** DATA UNDER STUDY follows **

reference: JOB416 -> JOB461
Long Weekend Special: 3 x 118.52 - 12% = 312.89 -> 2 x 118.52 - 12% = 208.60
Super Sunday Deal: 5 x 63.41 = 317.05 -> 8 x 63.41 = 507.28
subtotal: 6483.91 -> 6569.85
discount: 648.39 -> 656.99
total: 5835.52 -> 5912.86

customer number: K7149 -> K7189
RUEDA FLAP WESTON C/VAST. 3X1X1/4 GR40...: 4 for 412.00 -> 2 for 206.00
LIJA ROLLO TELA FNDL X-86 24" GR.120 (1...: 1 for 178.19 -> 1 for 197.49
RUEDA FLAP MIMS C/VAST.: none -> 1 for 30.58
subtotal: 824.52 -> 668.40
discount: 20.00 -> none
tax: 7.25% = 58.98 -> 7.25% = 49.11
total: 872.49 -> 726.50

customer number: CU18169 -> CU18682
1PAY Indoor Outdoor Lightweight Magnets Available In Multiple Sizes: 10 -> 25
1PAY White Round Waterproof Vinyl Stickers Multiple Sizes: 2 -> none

** End of DATA UNDER STUDY **
** DATA UNDER STUDY follows **

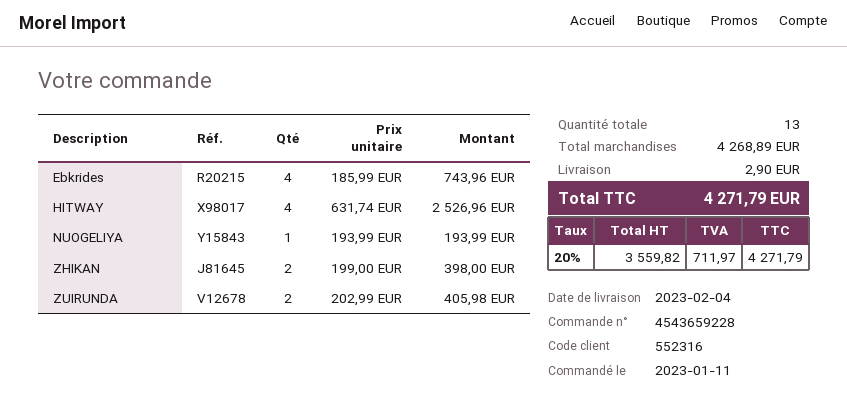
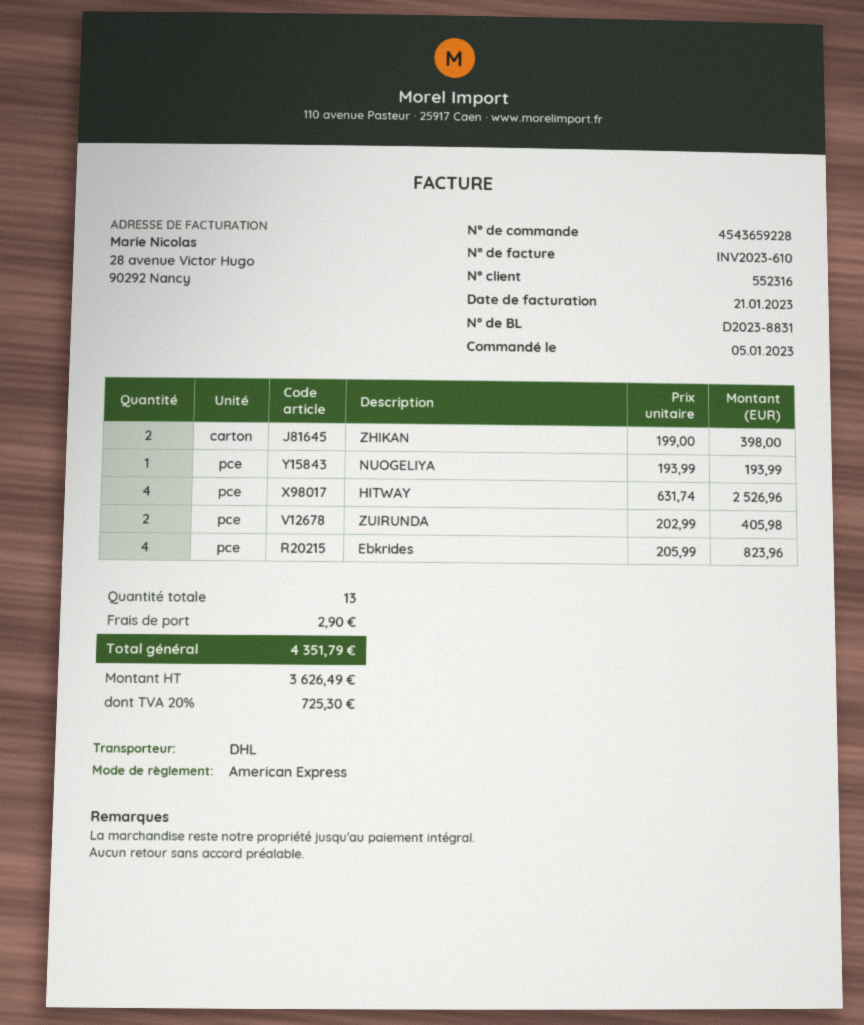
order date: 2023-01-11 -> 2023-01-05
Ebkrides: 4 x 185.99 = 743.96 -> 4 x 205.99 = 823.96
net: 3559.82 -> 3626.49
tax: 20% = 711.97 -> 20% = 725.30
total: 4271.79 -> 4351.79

** End of DATA UNDER STUDY **
** DATA UNDER STUDY follows **

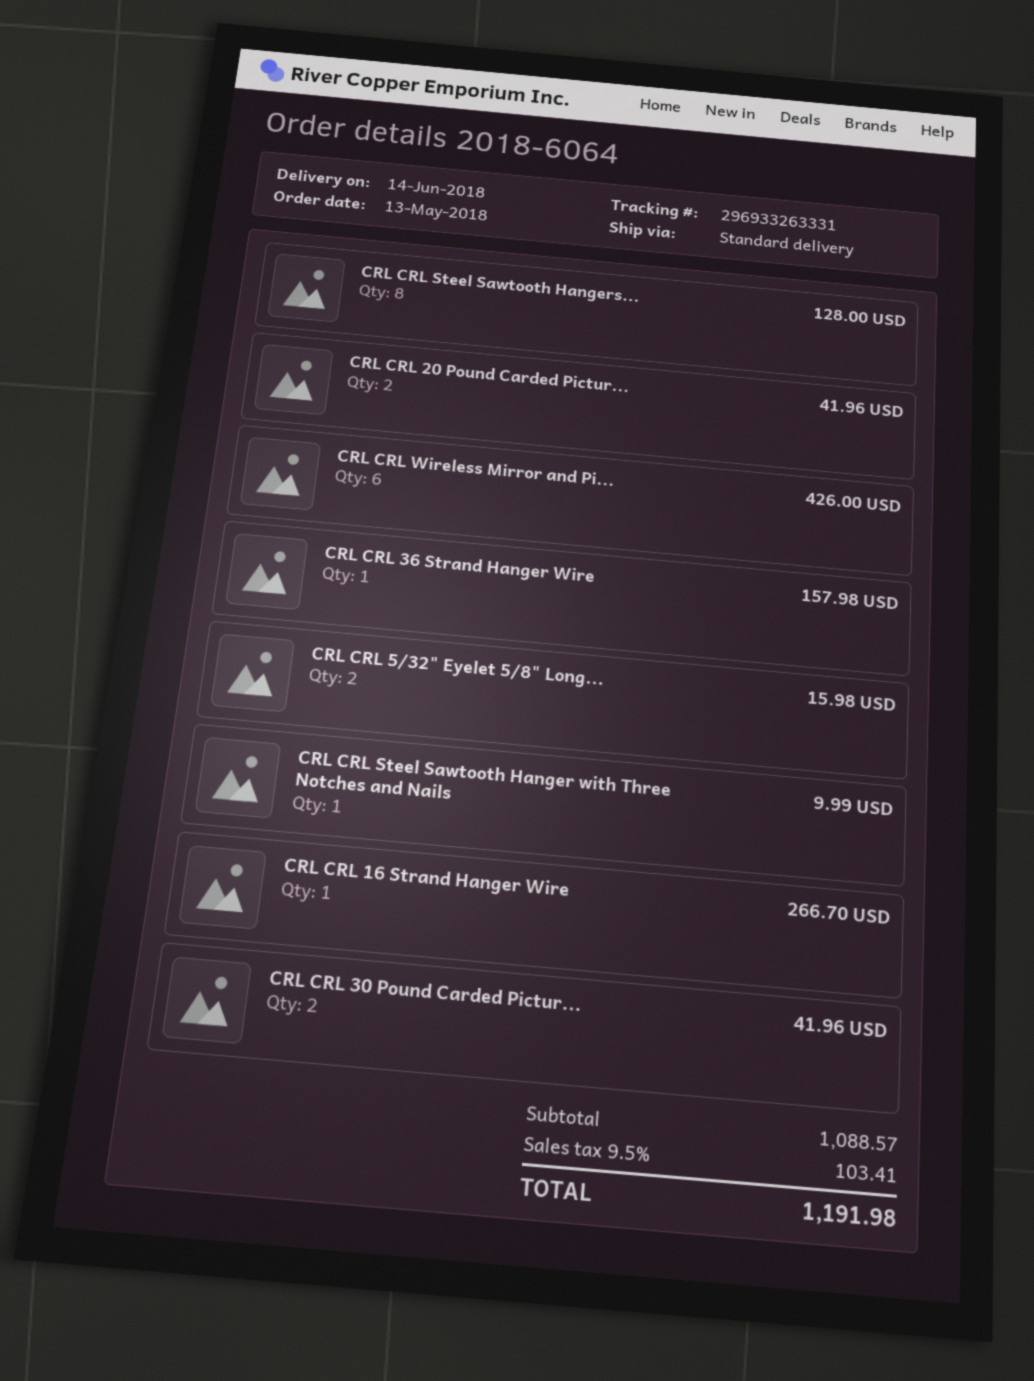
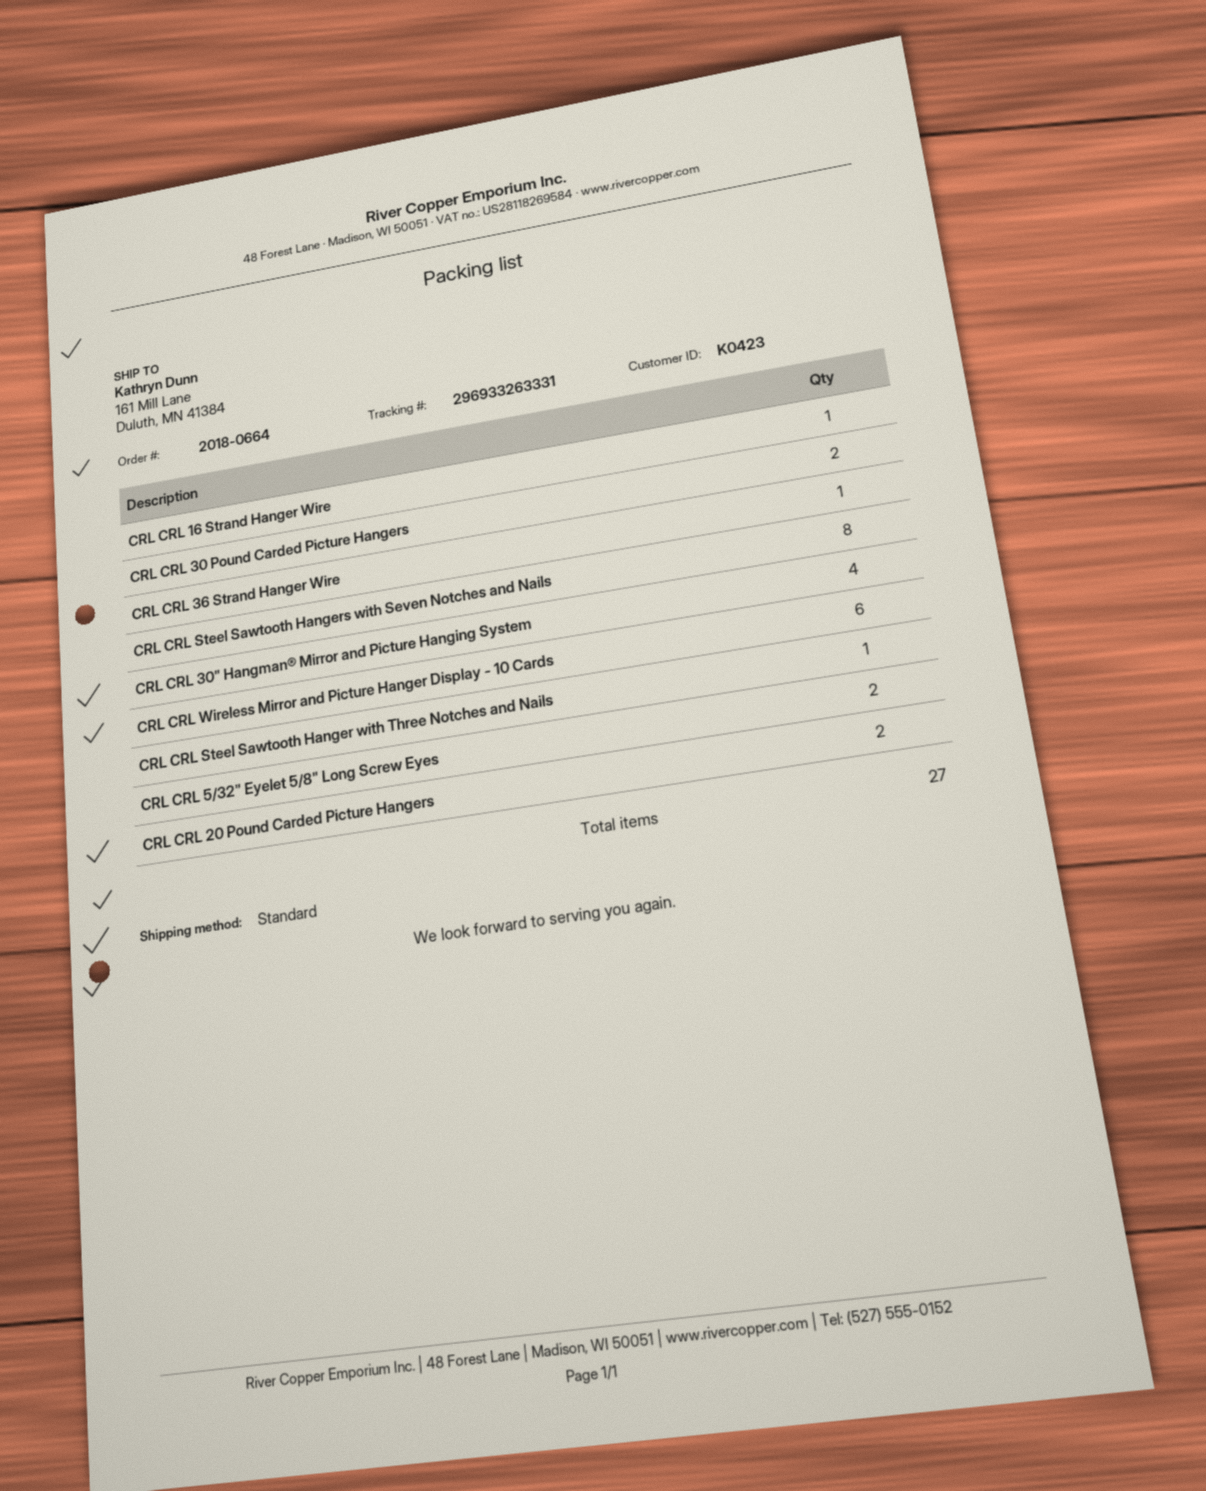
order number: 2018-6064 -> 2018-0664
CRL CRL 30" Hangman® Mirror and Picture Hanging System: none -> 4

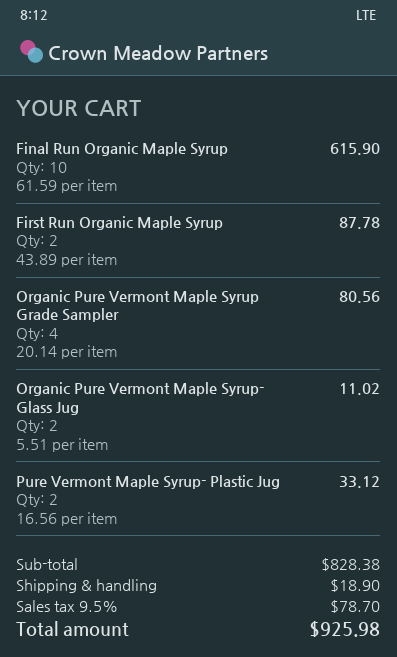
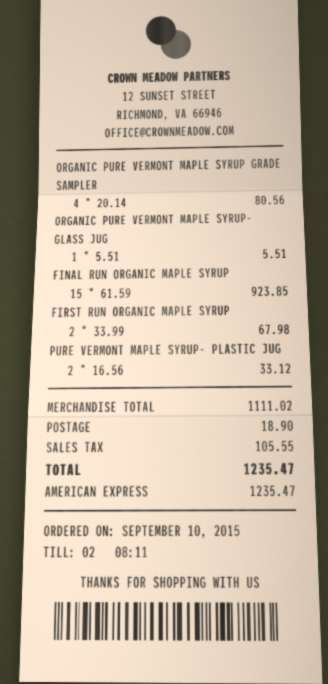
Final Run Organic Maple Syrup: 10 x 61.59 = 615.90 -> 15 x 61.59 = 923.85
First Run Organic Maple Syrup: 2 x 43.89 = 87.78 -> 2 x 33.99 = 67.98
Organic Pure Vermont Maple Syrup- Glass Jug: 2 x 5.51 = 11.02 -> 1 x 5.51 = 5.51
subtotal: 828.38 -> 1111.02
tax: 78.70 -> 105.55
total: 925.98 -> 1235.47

** End of DATA UNDER STUDY **

--- INSTRUCTIONS FOR THE TASK ---
Repeat exactly the lines above from the one with "net: 3559.82 -> 3626.49" up to and including the one with "total: 4271.79 -> 4351.79". No other line belongs in the reply.

--- SOLVED EXERCISE ---
net: 3559.82 -> 3626.49
tax: 20% = 711.97 -> 20% = 725.30
total: 4271.79 -> 4351.79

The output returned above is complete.